Classification and Labelling of Treated Mixtures

Classification and Labelling of Treated Mixtures

CA-March14-Doc.6.3

56th meeting of representatives of Members States Competent Authorities for the implementation of Regulation 528/2012 concerning the making available on the market and use of biocidal products

Classification and labelling of treated mixtures

At the last CA meeting, a discussion took place concerning the application of the specific provisions introduced in several approval regulations of active substances which are skin sensitizers[1], for instance in the approval regulation for IPBC for PT06 [2](Regulation (EU) 1037/2013).

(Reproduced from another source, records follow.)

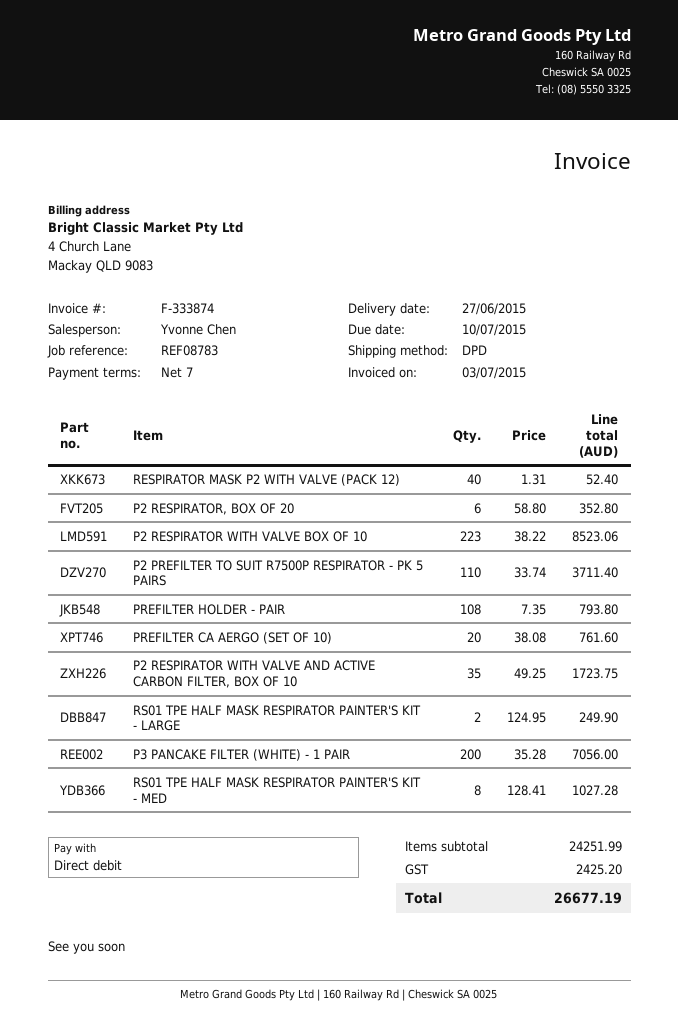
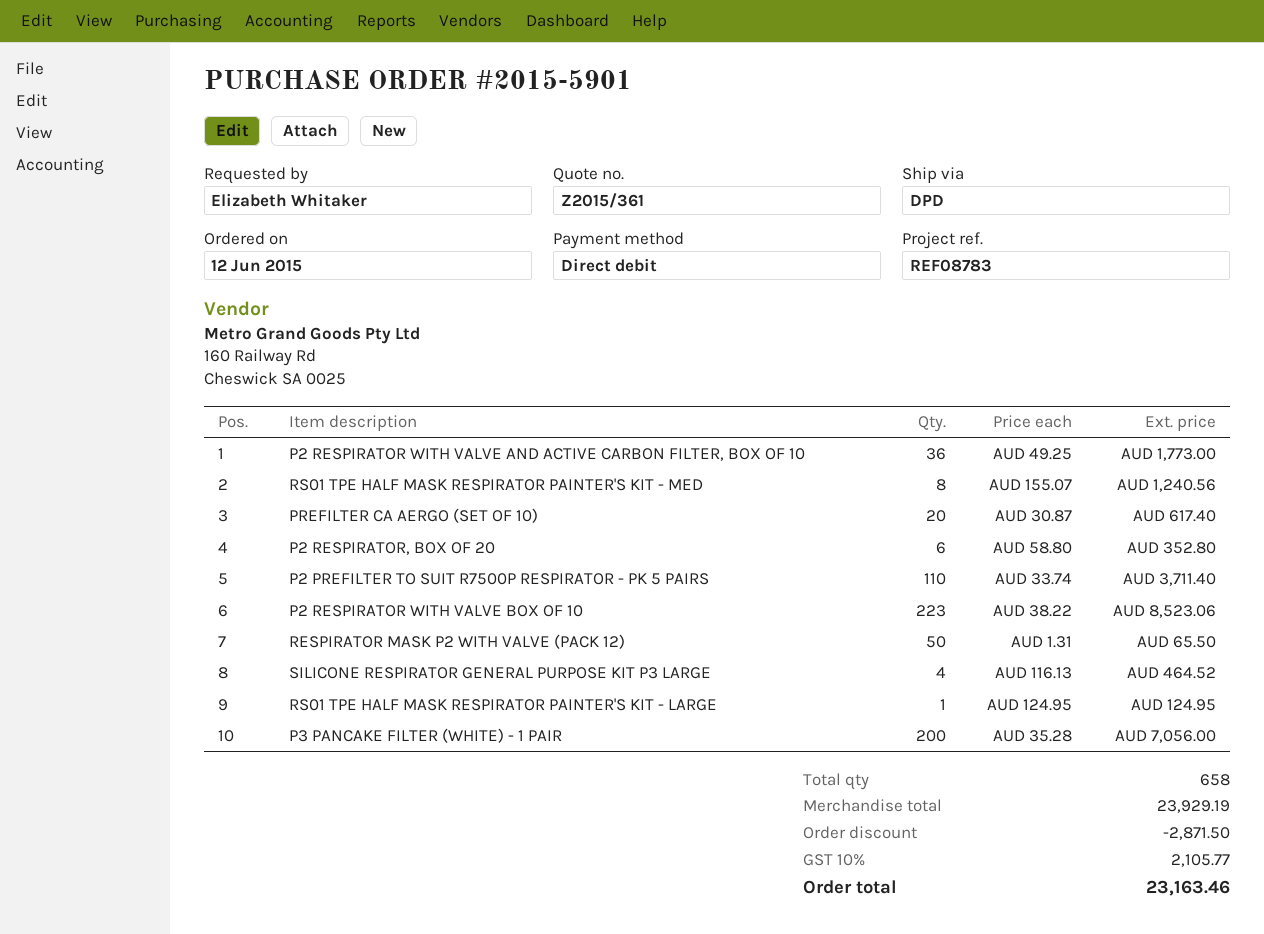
RESPIRATOR MASK P2 WITH VALVE (PACK 12): 40 x 1.31 = 52.40 -> 50 x 1.31 = 65.50
PREFILTER HOLDER - PAIR: 108 x 7.35 = 793.80 -> none
PREFILTER CA AERGO (SET OF 10): 20 x 38.08 = 761.60 -> 20 x 30.87 = 617.40
P2 RESPIRATOR WITH VALVE AND ACTIVE CARBON FILTER, BOX OF 10: 35 x 49.25 = 1723.75 -> 36 x 49.25 = 1773.00
RS01 TPE HALF MASK RESPIRATOR PAINTER'S KIT - LARGE: 2 x 124.95 = 249.90 -> 1 x 124.95 = 124.95
RS01 TPE HALF MASK RESPIRATOR PAINTER'S KIT - MED: 8 x 128.41 = 1027.28 -> 8 x 155.07 = 1240.56
SILICONE RESPIRATOR GENERAL PURPOSE KIT P3 LARGE: none -> 4 x 116.13 = 464.52
subtotal: 24251.99 -> 23929.19
discount: none -> 2871.50
tax: 2425.20 -> 2105.77
total: 26677.19 -> 23163.46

In particular, the Commission services proposed to revise the specific condition, to limit the labelling requirement to treated articles which are 'articles', considering that the CLP legislation already establishes rules concerning the labelling of mixtures containing skin sensitizing substances and that the CLP legislation should be considered as sufficient to address the related concerns.

Several comments were sent by Members States and stakeholders after the meeting, as presented in the Appendix 1 to this document.

Having considered these comments, the Commission services maintain its opinion and propose to modify the existing approval regulationsthat included thiscondition[3], and align them with the approval regulation on DCOIT[4].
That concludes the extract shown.